So that's the bigger determining factor there than unionization.
Alright, now, I'm just bringing this up for the joke.
Okay, you win.
How much will it cost you to get you to close the curtain?
Robert, I don't want to...
If I close it, it gets real dark.
It's one of those hotel rooms where the only light is the outdoor light.
If you could turn it a little more, it would be great.

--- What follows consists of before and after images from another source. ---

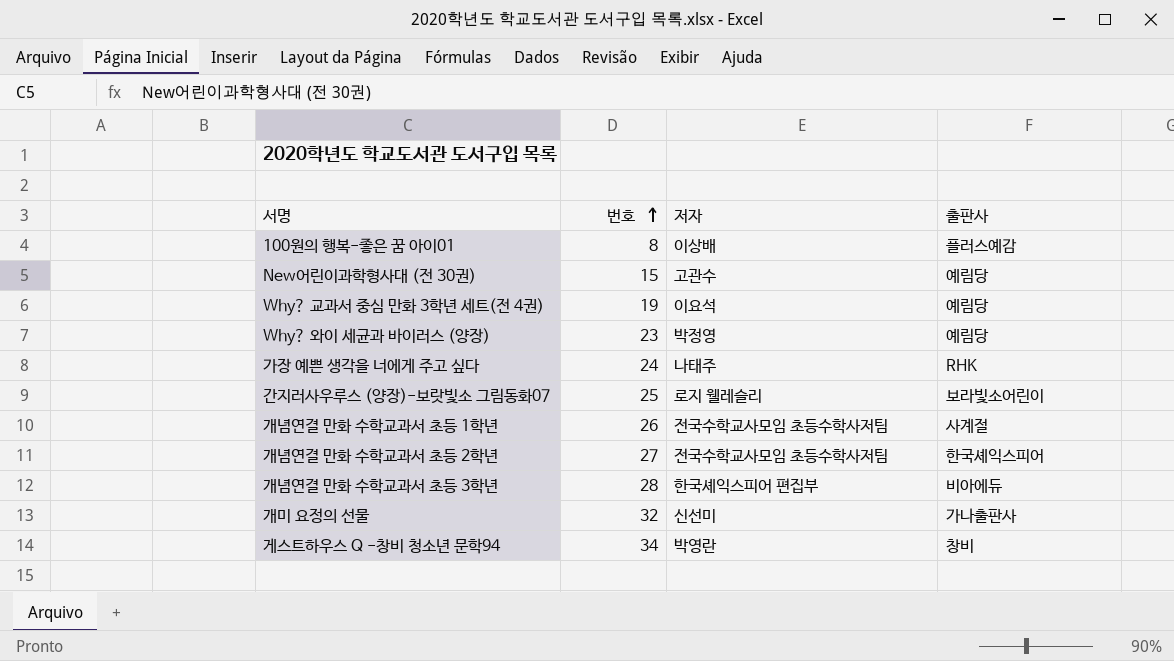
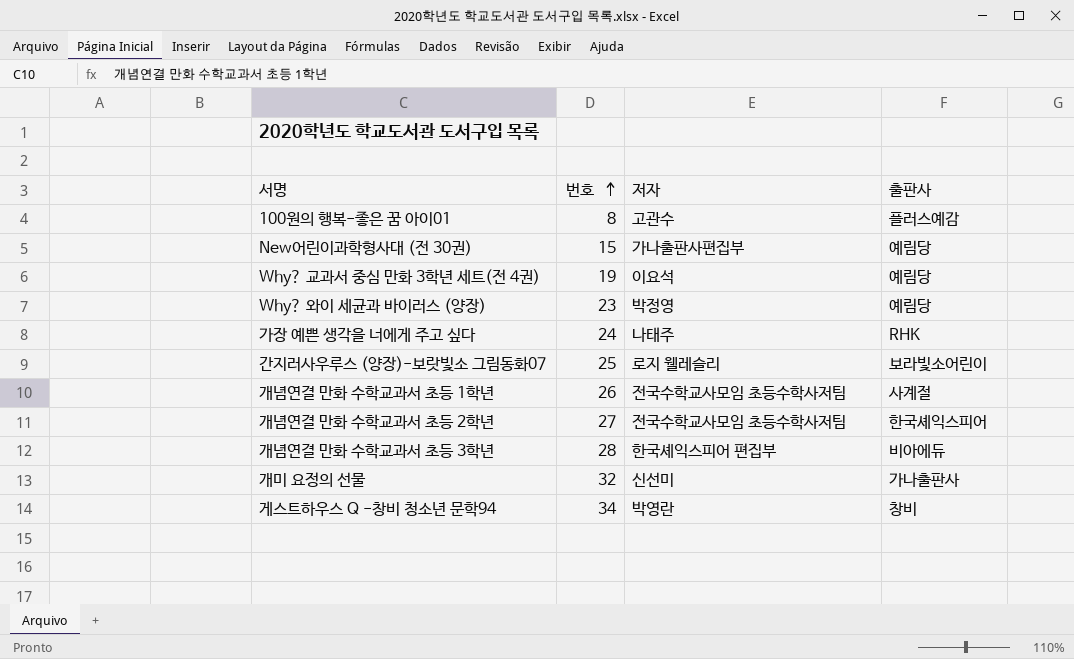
100원의 행복-좋은 꿈 아이01 | 저자: 이상배 -> 고관수
New어린이과학형사대 (전 30권) | 저자: 고관수 -> 가나출판사편집부

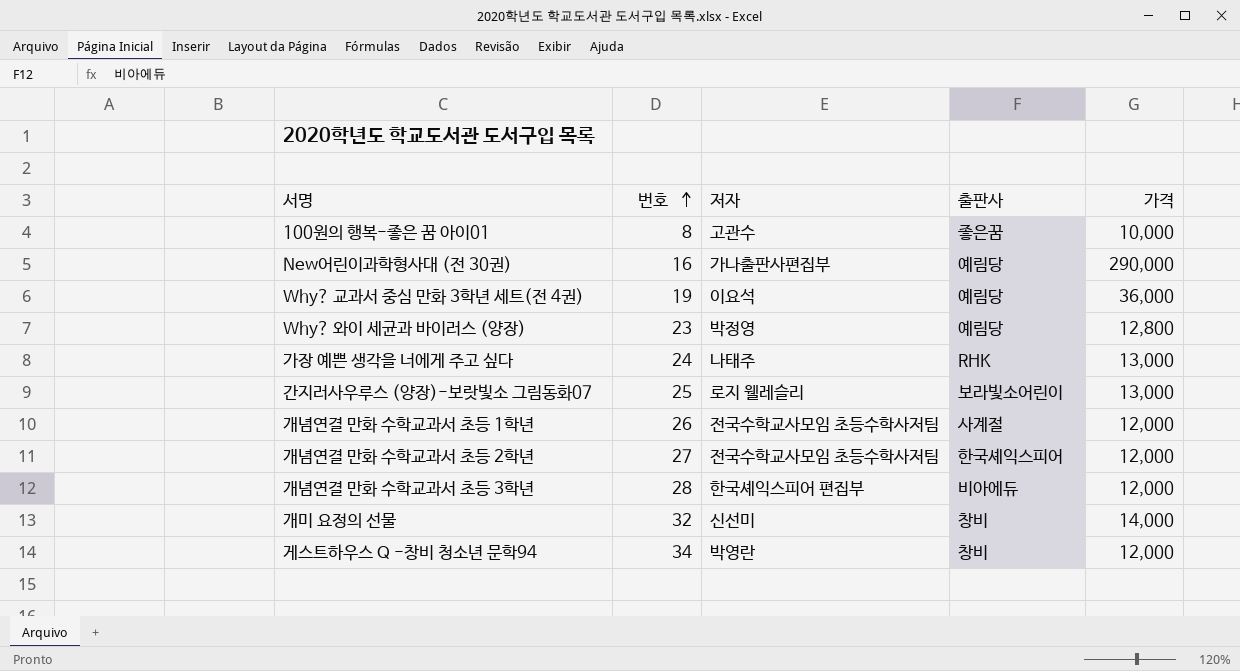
column 가격 | position: none -> 5
100원의 행복-좋은 꿈 아이01 | 출판사: 플러스예감 -> 좋은꿈
New어린이과학형사대 (전 30권) | 번호: 15 -> 16
개미 요정의 선물 | 출판사: 가나출판사 -> 창비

If not, I'm not entertaining another chat on that.
Okay, there you go.
And by the way, what's the cigar?
Someone said it's glorious, and I assume they can identify it.
Someone gave it to me as a gift here.
It's KDORSA.
It's based on that part of Paris, you know, where Oliver Wilde lived for a little while in one of those little places along that.
That actually means like bridge or something, K, Q-U-A-Y.
K is a dock.
Oh, K-D 'Orsay.
It's the dock or the pier of D 'Orsay.
Oh, okay.
No, I thought you said, the way you pronounce it, I thought it was K-A-Y.
I'm joking.
Okay, so if they...
It seems that there's diverging forces here because the parents of the school sounded offended, but the board isn't.
So how does it work?
I mean, where is the break in terms of the miscommunication or the non-alignment of ideas?
Who gets involved in school boards in the States and how is it so radically different than what appears to be the common belief of the school parents themselves?
Almost all school boards in the United States are elected officials.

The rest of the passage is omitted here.